Thread: Question on partitioning
Hello , All.
I am not sure if this is the right mailing list to place this question.
If it doesn't, please kindly redirect me to the right list.
I have a giant table with about 10,6 million records.
Queries on it are usually slow, and if I try to do something more elaborate like an INNER JOIN with itself it becomes unnacceptably slow.
I am looking for a way to improve performance.
One of the columns is of type date. Each "day" includes about a few tens of thousands records
And the older a date is the less likely I am to do queries on it.
The objective of the "self join" is to compare data from two different days, looking for diferences.
Ive read that one of the benefits of partitioning is to speed up queries by separating less used records.
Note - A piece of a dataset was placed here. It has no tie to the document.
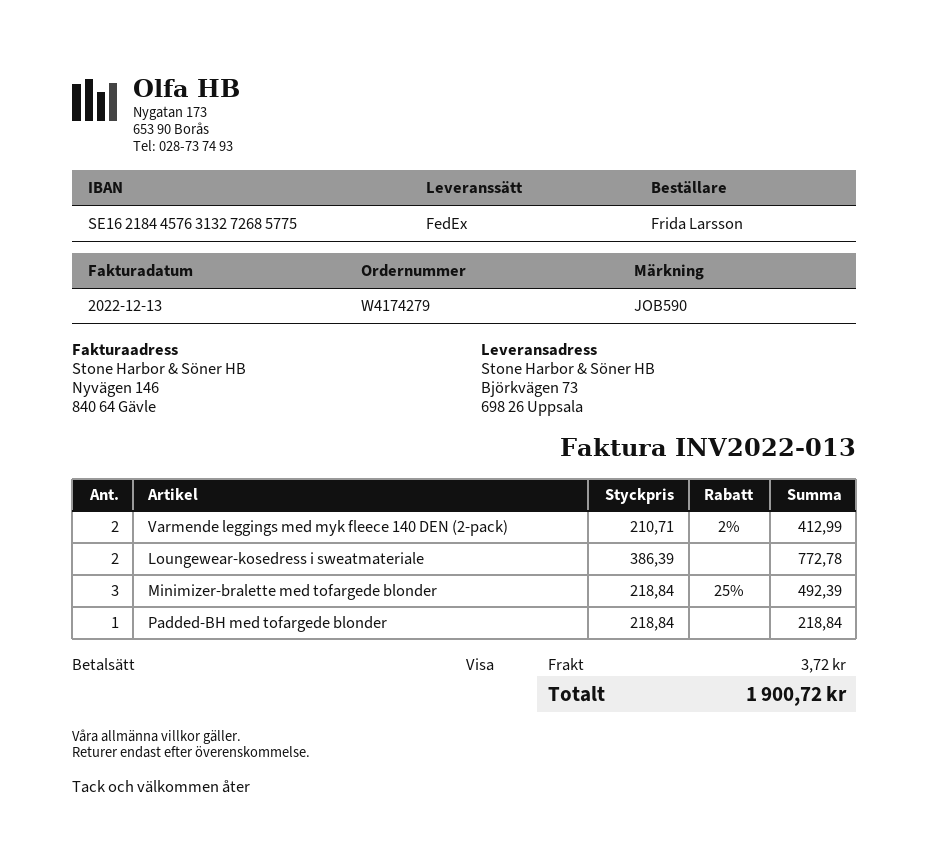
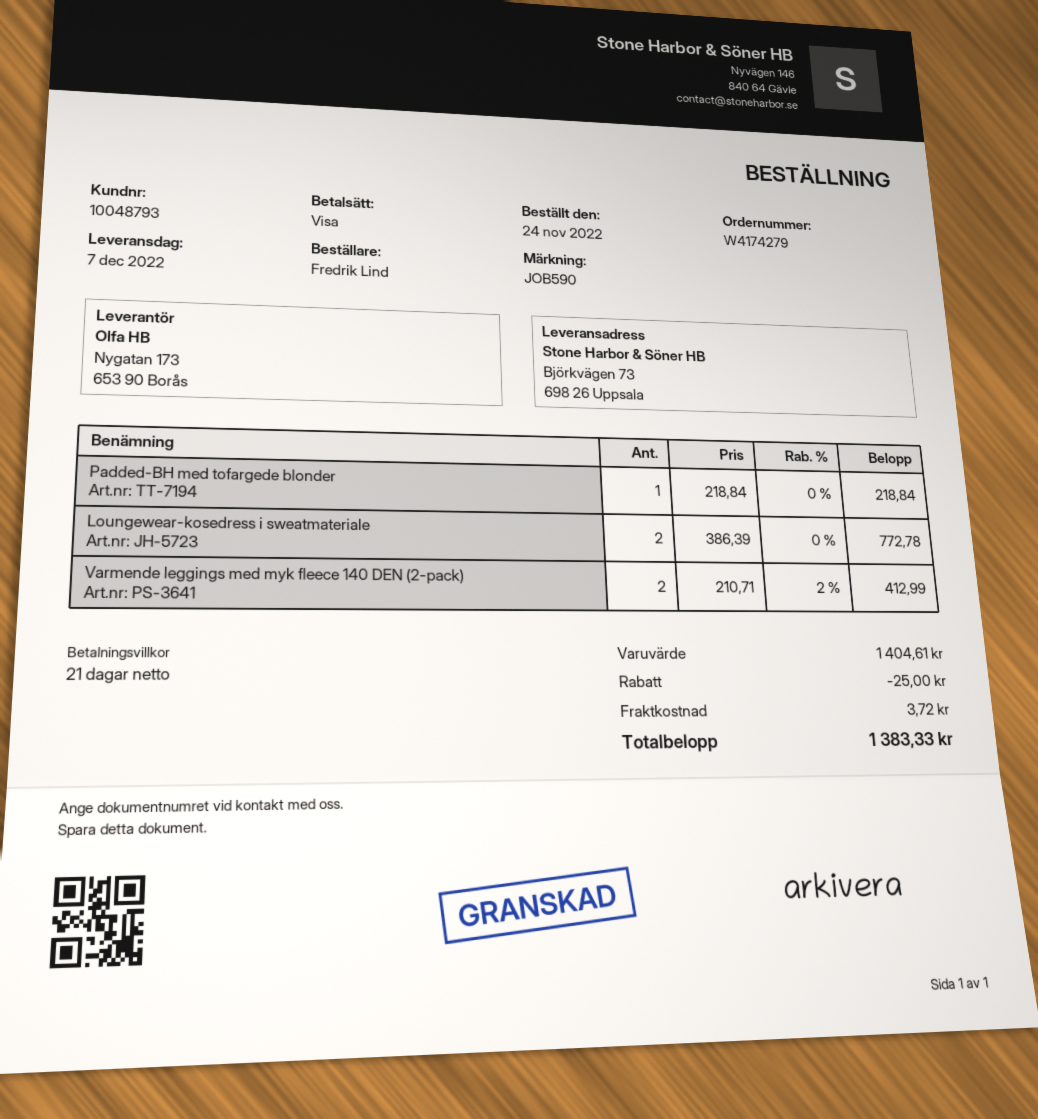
ordered by: Frida Larsson -> Fredrik Lind
Minimizer-bralette med tofargede blonder: 3 x 218.84 - 25% = 492.39 -> none
discount: none -> 25.00
total: 1900.72 -> 1383.33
My question is if partitioning can be a good way to make the queries faster (specially the self joins) or if it isn't worth trying because it doesn't help on my particular situation.
Please kindly advice me on this
Many thanks in advance for your kind help
Best,
Oliveiros
On Thu, Aug 21, 2008 at 8:25 AM, Oliveiros Cristina <oliveiros.cristina@marktest.pt> wrote: > Hello , All. > > I am not sure if this is the right mailing list to place this question. > If it doesn't, please kindly redirect me to the right list. > > I have a giant table with about 10,6 million records. 10.6 million rows isn't really gigantic. It's a good size, but unless you're hitting a lot of the records at once, you should be able to get pretty good performance if it's indexed properly. > Queries on it are usually slow, and if I try to do something more elaborate > like an INNER JOIN with itself it becomes unnacceptably slow. > > I am looking for a way to improve performance. > One of the columns is of type date. Each "day" includes about a few tens of > thousands records > And the older a date is the less likely I am to do queries on it. Well, first let's look at your indexes and if they're being used. Got an explain analyze output of your slow queries for us to look at?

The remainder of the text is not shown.